Я читаю книжку дальше. Вот подошёл другой состав, где в окошечке написано: "Волоколамск".
Я вхожу в вагон.
Часто, приехав на дачу, я заставал дверь закрытой - дед с бабушкой спали после обеда. Тогда я уходил на грядки - кормиться.
В конце крохотного участка, около леса, росла малина, и было похоже, что по ней уже погулял медведь.
Росли бестолковые кусты чёрной смородины.
Я ел и дожидался, когда дверь откроется.
И это было детство.
Во всяком учреждении есть такое место, где люди собираются кучками и курят. Если рядом есть буфет, то они пьют светло-коричневое пойло. Называется оно - кофе.
Одно такое я помню очень хорошо.
Имя его было - "сачок".
Почему "сачок" - непонятно.
На даче же стояла сторожка - зимний дом с печью.
На ступеньках сторожки, под крышей, мы курили в детстве.
Сменилось уже несколько поколений, своими джинсами вытирая ступеньки сторожки.
Вот я подхожу к нашим наследникам.
- Здравствуй, Володя, - говорит мне девица невыразимо сладострастного вида. Лежит на ступеньке. Лежит она, закинув на стену длинные красивые ноги.
Под головой у девицы лежит какой-то мальчик.
- Здравствуй, здравствуй, - говорю я и медленно подхожу ближе…
Я читаю Шкловского и думаю о любви.
Нет, не о любви я думаю, а о привязанности.
Шкловский пишет о любви - а получается о литературе.

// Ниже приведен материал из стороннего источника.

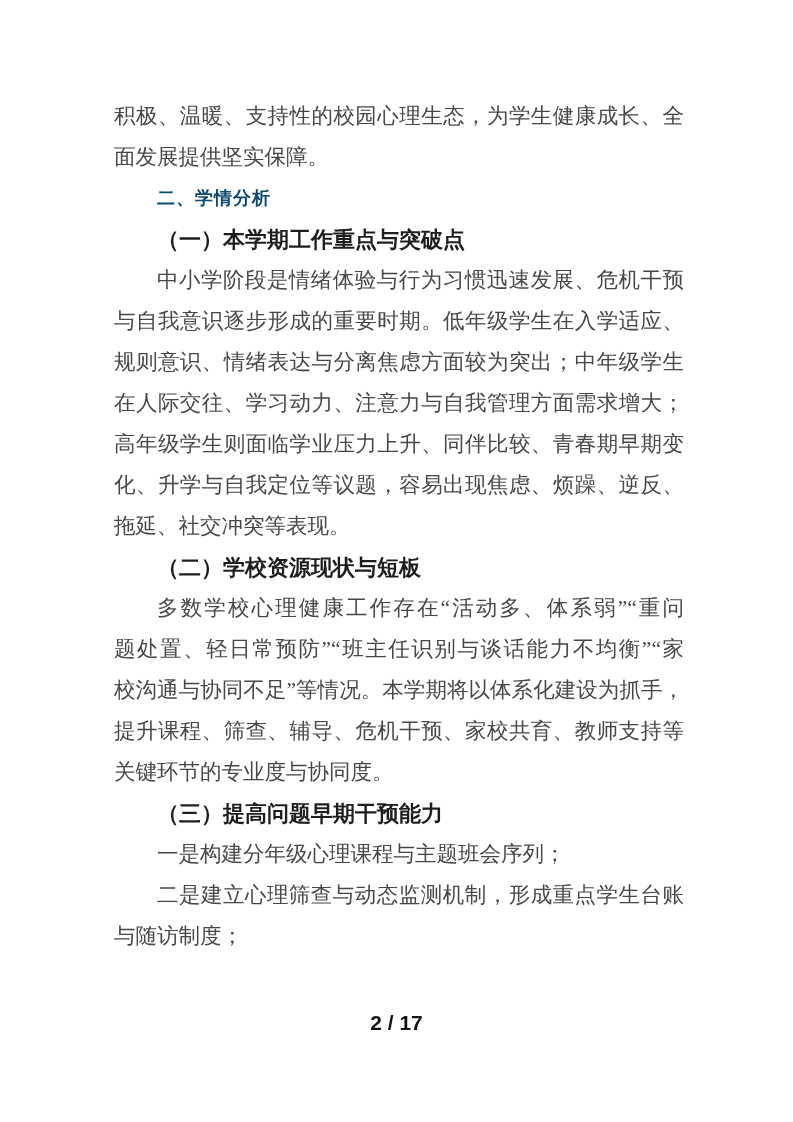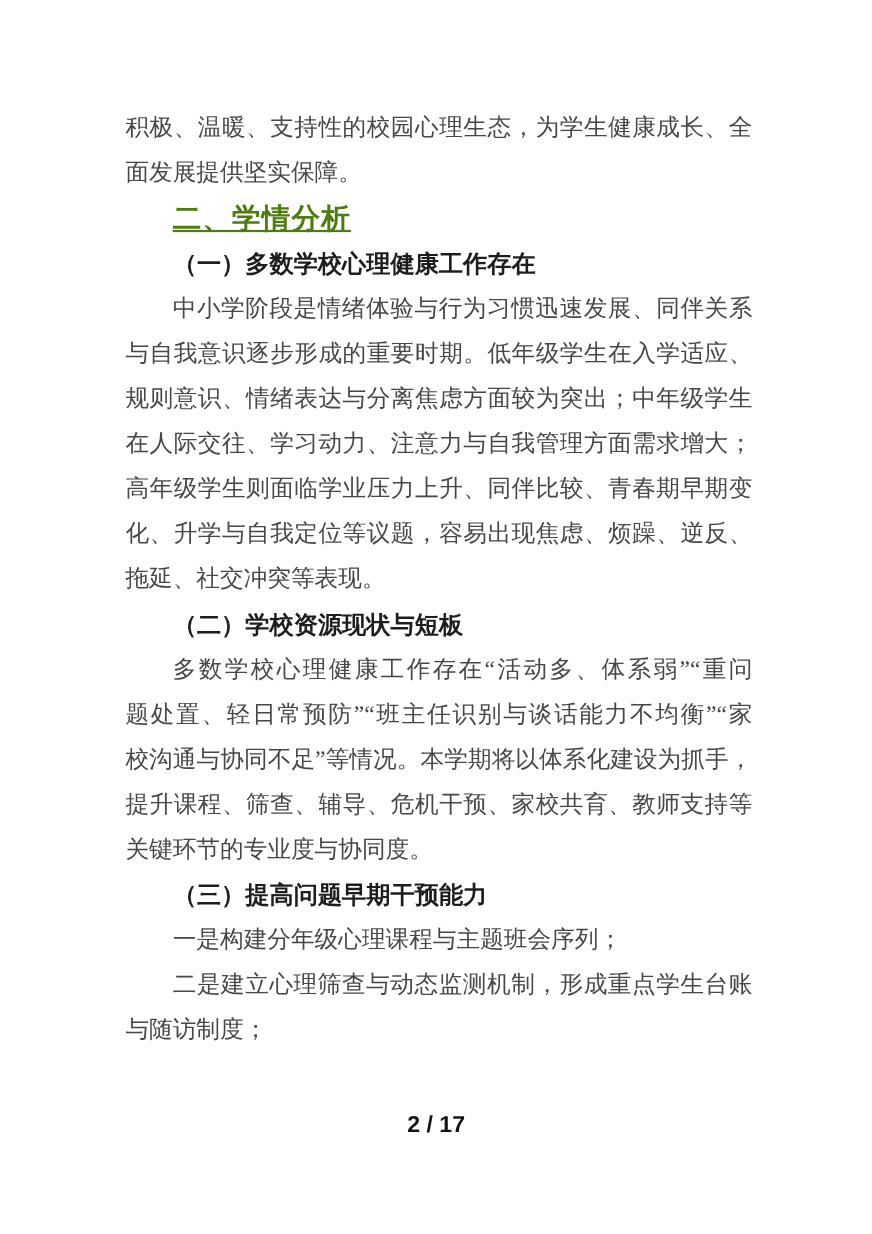"二、学情分析" .block.h2 .line { color: #4d7c0f -> #0c4a6e; font-size: 26px -> 18px; text-decoration: underline -> none }
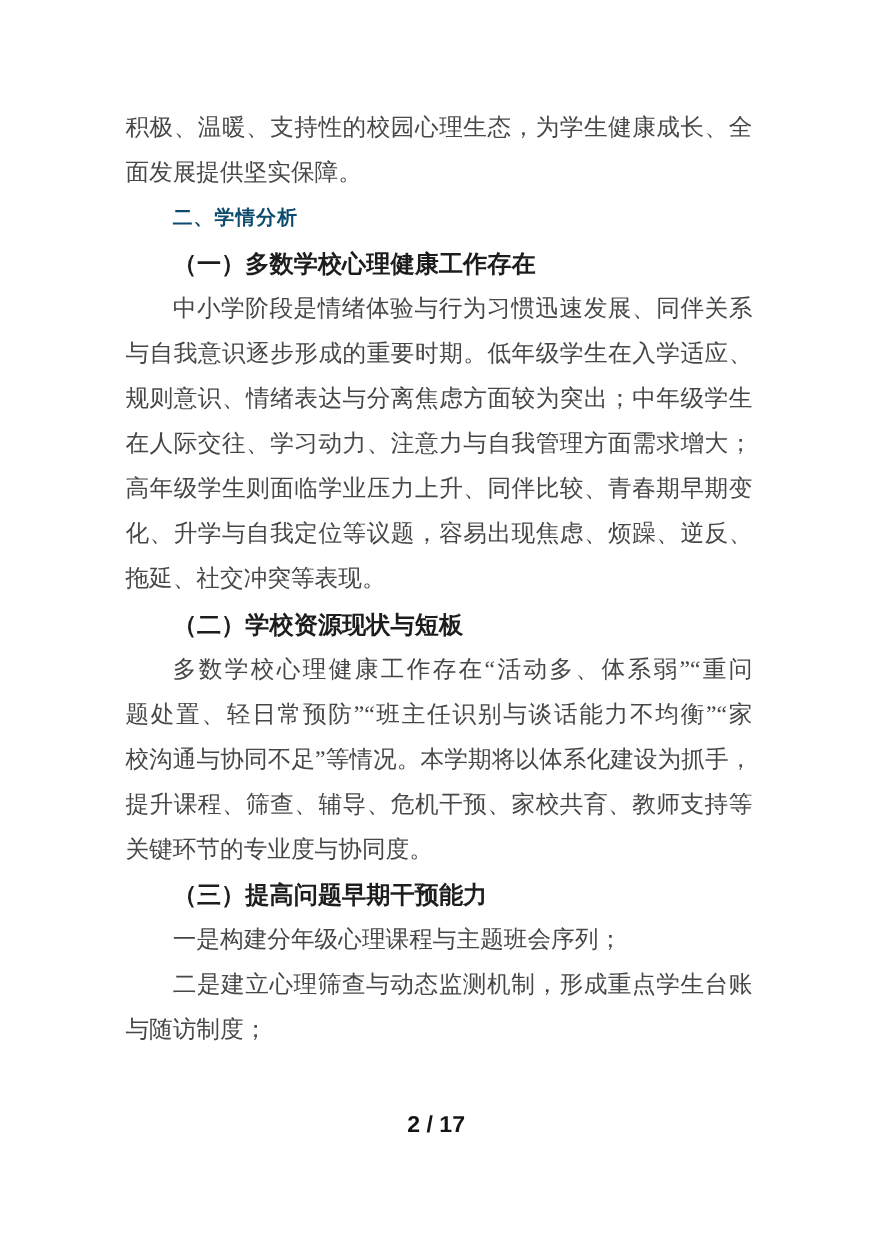"（一）多数学校心理健康工作存在" div.line { text: 多数学校心理健康工作存在 -> 本学期工作重点与突破点 }
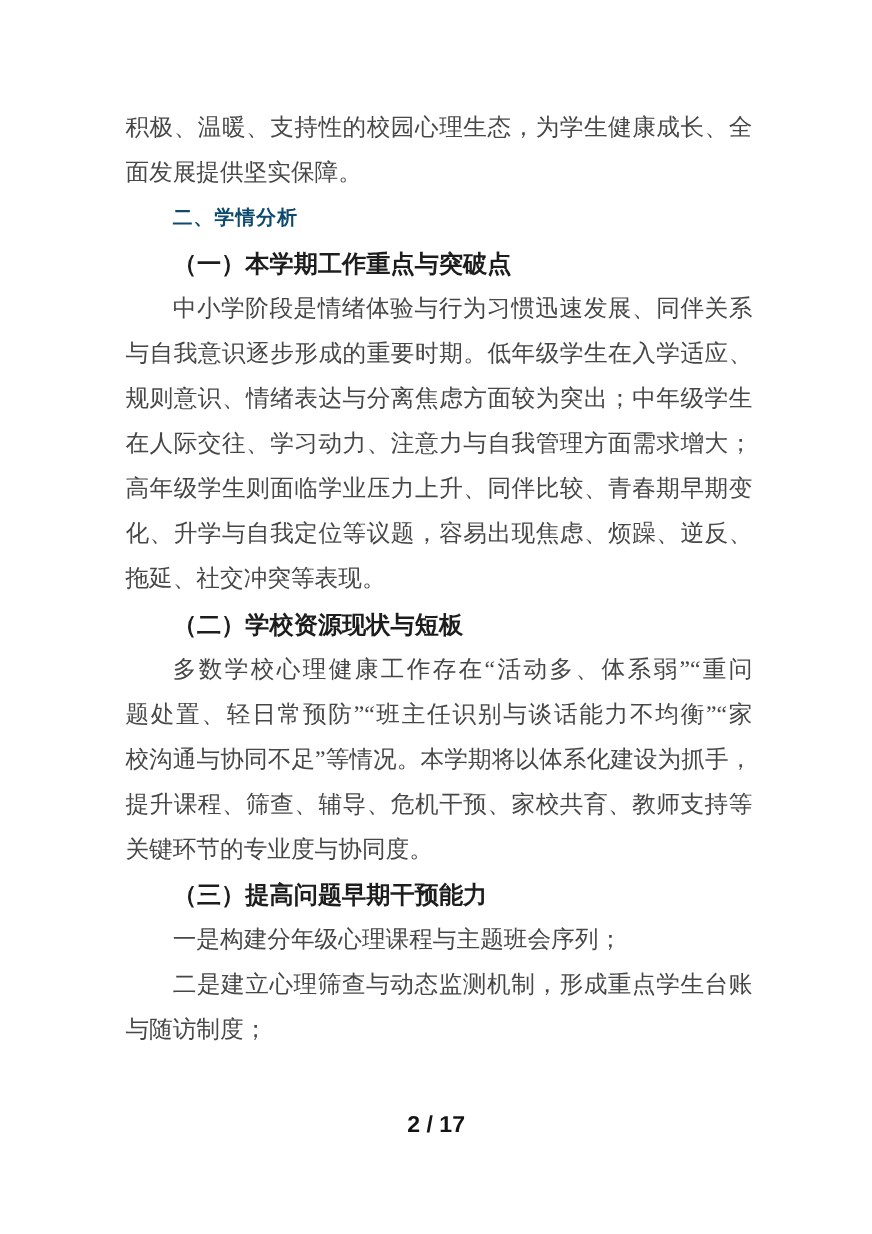"中小学阶段是情绪体验与行为习惯迅速发展、同伴关系" div.line { text: 同伴关系 -> 危机干预 }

Так и мои письма превращаются в дневники, а дневники превращаются в письма. Женщина, которой писал Шкловский, в его воображении отвечала так: "Любовных писем не пишут для собственного удовольствия…"
К друзьям для собственного удовольствия не пишут тоже.
Зачем я позвонил?
Непонятно.
Позвонил и договорился о встрече.
И не то чтобы у меня были какие-то надежды, совсем нет. Или, наоборот, я ей нравился…
А вот - начал прибирать квартиру.
Пыхтя, залез с тряпкой под диван.
Выбрался из дома и купил на рынке килограмм помидоров за семь рублей и огромный блин мадаури - грузинского хлеба.
Я добросовестно выходил встречаться с ней к метро.
Изредка накрапывал дождик большими и крупными каплями.
Дождь выбрасывал в воздух эти капли и на время успокаивался.
Книга писем Шкловского к одной женщине, любимой им, называется "Zoo".
Zoo - это зверинец, бестиарий, наконец - зоопарк.
Моя одноклассница, ставшая потом преподавателем истории КПСС, называла зоопарк тюрьмой зверей.
Довольно давно я работал рядом.
Я работал по ночам, когда подходила моя очередь.
В те ночи я выучил мрачное дыхание зоопарка.
Это был запах сена, навоза и звериного нутра.
В темноте пронзительно скрежетали павлины, и тяжело ухал усатый морж.
Однажды, открыв окно, я увидел, как идёт снег.
Было первое апреля, хмурый день. Нахохлившиеся лебеди под казённым окном возмущённо кричали.
Потом улица, разделяющая зоопарк на две части, была раскопана и перегорожена - на много лет. На ней лежали бетонные блоки и трубы.
Внешне это было похоже на баррикаду.
Такие баррикады возводились в своё время у Белого Дома. Название, как всегда многозначно.
Случился военный переворот, а во время переворотов полагается возводить баррикады. Вышли они на этот раз хлипкие, слабенькие.
Модно было гулять на баррикадах.
Какая-то девица сидела на танковой пушке, сверкая капроновыми чулками. Другие, в трико и белых свитерах, гуляли с парнями.
У костров грелись лохматые люди в штормовках, а в небе болтался аэростат.
На антенной привязи аэростата висело четыре флага: большой трёхцветный российский, поменьше - жовто-блакитный украинский, за ним - литовский и ещё какой-то, неразличимый в вышине. Потом этот аэростат оторвался и путешествовал по московскому небу самостоятельно. Его принимали за летающую тарелку.
Товарищ мой встал на баррикаду, чтобы осмотреть окрестности. Она зашаталась под ним.
Начали записывать в десятки и сотни. Появились командующие люди. Люди благоразумные с ужасом представляли, как в случае поражения их будут хватать по этим спискам.
Шкловский пишет: "Много я ходил по свету и видел разные войны, и всё у меня впечатление, что я был в дырке от бублика.
И страшного никогда ничего не видел.
Жизнь не густа.
А война состоит из большого взаимного неумения".